La sérénité n’est pas de mise chez Z. Guihounou. Son obsession de rejoindre sa génitrice sur les bords de la Seine (France) l’a contraint à tremper dans la ‘‘fraude’’ sur l’état-civil. Dans plusieurs localités, dans les environs d’Abidjan, il s’est fait établir, par des artifices dont il a lui seul le secret, des extraits de naissance qui lui ont permis d’avoir des passeports qu’il a chaque fois présentés pour ses demandes de visa. Hélas! Il échouait à chacune de ses tentatives.
«Je ne sais plus combien d’extraits de naissance avec des dates différentes ont été établis en mon nom. Depuis très jeune, je devais aller rejoindre ma mère en France dans le cadre d’un regroupement familial. Toutes les tentatives pour arriver dans l’Hexagone se sont soldées par des échecs. Et, à chaque fois, il fallait renouveler les extraits de naissance et les passeports (avec la mention: visa refusé). Je ne sais même pas si l’extrait que j’ai aujourd’hui est transcrit dans les registres d’état civil. Si oui, je me demande si les extraits antérieurs ne referont pas surface.

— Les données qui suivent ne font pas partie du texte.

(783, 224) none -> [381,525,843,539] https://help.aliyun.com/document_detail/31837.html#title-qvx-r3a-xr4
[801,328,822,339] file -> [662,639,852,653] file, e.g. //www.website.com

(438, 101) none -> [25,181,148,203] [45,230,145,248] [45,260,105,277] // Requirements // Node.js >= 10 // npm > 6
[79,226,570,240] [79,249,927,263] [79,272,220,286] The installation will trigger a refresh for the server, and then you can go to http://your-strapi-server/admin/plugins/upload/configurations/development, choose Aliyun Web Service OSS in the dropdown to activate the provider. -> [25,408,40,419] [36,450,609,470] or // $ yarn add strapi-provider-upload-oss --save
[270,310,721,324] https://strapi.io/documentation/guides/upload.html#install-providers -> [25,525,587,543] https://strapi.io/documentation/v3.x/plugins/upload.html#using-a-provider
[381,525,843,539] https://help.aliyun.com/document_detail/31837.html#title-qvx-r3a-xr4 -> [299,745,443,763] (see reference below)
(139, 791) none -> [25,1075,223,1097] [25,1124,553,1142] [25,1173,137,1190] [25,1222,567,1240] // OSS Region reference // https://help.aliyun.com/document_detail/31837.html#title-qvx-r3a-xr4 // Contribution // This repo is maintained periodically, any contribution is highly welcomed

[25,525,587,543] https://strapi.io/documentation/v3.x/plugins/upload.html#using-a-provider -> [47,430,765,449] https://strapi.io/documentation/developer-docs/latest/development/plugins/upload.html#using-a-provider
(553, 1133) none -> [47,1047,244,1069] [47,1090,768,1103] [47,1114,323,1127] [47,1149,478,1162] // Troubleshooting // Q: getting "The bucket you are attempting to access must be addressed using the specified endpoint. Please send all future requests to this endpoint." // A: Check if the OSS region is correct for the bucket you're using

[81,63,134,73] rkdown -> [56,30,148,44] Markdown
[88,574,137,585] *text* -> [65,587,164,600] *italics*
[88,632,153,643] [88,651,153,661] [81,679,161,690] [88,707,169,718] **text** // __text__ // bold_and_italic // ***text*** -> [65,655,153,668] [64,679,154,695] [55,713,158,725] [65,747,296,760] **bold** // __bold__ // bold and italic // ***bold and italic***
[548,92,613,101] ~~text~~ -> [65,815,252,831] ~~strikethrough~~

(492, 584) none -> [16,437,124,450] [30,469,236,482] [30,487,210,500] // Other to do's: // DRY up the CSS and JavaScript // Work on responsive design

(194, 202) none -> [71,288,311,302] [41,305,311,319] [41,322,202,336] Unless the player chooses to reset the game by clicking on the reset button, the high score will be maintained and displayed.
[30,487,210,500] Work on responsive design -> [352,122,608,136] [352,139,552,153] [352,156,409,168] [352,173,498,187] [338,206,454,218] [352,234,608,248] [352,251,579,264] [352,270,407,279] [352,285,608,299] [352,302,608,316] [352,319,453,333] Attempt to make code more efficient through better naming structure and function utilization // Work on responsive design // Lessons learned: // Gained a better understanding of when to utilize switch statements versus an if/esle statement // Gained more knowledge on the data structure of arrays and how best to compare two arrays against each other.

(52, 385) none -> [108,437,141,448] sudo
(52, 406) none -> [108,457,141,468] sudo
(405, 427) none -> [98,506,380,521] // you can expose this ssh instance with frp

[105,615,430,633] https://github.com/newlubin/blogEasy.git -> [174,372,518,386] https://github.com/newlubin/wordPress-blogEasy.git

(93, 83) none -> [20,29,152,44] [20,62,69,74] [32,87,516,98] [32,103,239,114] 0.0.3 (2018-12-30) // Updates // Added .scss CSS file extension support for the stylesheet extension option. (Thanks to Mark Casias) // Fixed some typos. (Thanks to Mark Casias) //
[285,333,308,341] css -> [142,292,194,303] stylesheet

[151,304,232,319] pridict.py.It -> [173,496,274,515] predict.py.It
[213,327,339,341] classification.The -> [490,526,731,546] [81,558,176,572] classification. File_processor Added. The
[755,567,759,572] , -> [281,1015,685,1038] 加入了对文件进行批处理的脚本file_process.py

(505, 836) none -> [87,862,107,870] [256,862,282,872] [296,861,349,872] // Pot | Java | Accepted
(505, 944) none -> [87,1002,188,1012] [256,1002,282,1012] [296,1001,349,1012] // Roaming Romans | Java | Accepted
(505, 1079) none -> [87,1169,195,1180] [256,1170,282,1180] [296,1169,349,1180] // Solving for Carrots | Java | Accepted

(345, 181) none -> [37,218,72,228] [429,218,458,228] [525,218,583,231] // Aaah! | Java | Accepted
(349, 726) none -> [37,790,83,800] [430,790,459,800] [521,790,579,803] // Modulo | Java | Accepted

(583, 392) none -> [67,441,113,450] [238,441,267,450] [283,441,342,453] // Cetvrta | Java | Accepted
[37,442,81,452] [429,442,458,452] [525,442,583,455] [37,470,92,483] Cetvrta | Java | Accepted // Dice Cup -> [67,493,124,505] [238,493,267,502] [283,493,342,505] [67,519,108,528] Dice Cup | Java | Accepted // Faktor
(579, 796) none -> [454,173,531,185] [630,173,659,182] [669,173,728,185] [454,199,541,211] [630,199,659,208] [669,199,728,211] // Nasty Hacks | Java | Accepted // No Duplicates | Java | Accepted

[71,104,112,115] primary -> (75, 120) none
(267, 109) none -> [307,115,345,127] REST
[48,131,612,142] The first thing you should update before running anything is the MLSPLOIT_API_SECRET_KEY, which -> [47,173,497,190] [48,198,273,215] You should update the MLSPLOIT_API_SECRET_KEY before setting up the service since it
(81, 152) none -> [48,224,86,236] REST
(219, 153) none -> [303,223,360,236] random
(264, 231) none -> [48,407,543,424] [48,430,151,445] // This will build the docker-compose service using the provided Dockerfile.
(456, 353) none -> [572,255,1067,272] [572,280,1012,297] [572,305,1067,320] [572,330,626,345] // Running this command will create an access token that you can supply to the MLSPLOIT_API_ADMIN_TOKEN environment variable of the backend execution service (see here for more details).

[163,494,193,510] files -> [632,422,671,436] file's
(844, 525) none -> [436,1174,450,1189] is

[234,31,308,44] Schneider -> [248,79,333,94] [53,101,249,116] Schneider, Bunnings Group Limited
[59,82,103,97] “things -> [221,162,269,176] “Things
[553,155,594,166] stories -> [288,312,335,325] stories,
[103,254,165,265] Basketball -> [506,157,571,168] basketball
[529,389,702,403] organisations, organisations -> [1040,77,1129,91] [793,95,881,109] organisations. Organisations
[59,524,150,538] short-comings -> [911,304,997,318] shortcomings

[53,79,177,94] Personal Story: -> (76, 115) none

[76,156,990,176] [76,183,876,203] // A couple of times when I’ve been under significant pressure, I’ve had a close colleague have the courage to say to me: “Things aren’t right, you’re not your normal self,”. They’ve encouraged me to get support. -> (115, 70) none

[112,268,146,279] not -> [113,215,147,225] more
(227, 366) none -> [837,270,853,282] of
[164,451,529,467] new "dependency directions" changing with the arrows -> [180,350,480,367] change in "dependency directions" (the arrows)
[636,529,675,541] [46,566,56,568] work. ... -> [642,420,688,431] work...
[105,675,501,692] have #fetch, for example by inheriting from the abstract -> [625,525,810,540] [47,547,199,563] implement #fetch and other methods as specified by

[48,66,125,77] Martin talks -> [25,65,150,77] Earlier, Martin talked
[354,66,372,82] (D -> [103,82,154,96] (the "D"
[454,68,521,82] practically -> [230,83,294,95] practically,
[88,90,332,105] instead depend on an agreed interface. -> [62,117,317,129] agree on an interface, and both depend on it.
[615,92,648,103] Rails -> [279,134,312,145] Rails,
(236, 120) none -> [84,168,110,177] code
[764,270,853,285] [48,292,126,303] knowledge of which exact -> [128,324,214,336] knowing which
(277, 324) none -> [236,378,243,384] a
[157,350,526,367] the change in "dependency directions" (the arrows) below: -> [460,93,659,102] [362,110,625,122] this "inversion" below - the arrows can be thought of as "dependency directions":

Qu’est-ce que l’Etat va décider pour nous qui sommes dans ces cas-là ?», s’interroge-t-il.
Les cas sont légion
K. K. Denis fait partie du lot des personnes que le langage courant ivoirien a baptisé les ‘‘re-nés’’. Il a diminué son âge à cause des nombreux échecs scolaires, et parce que ses parents voulaient, coûte que coûte, une sortie honorable de ses années l’école c’est-à-dire avec un diplôme.
«J’ai dû réduire à mon corps défendant mon âge pour avoir beaucoup plus de chance durant mon cursus scolaire. Celui que j’avais ne me permettait pas d’avoir accès à la bourse et intégrer une école de mon choix. Après mon échec au Bepc, je n’avais plus d’autre choix que de diminuer mon âge. C’est ainsi que mes parents ont pu me faire établir un nouvel extrait mais toujours avec le même nom et une nouvelle attestation de scolarité. Seules les dates de naissance diffèrent», avoue-t-il.
K. K. Denis est aujourd’hui un cadre supérieur dans l’administration mais il a encore en mémoire, comme une tache indélébile, cette entorse à l’état civil.
Séri D, lui, a toujours utilisé le même extrait de naissance que son frère cadet, ils vivent, en somme, sous la même identité. Travaillant dans l’administration, il a toujours fait passer les enfants de son frère comme ses propres enfants bénéficiant des avantages que cela lui conférait. Il craint que la modernisation de l’état civil ne mette à nu le stratagème qui a cours depuis cinquante ans. Le cas le plus symptomatique est celui d’un ministre qui s’est entendu dire, lorsqu’il est allé se faire établir une copie de son extrait de naissance, que son numéro ne correspondait pas à celui qui était dans le registre même si les nom et prénom étaient corrects. Avec beaucoup de bonheur H. A a découvert, sous peu, que le numéro de son extrait de naissance était également utilisé par ses neveux. Il a fait bloquer, dit-il, le numéro et demandé au tribunal une transcription judiciaire. Ces quelques cas ne sont que la face visible de l’iceberg, car Dieu seul sait qu’ils sont nombreux les Ivoiriens qui ont eu recours à un moment ou à un autre à ces subterfuges. Sportifs, artistes, élèves, étudiants, fonctionnaires, travailleurs du privé…. La liste est longue.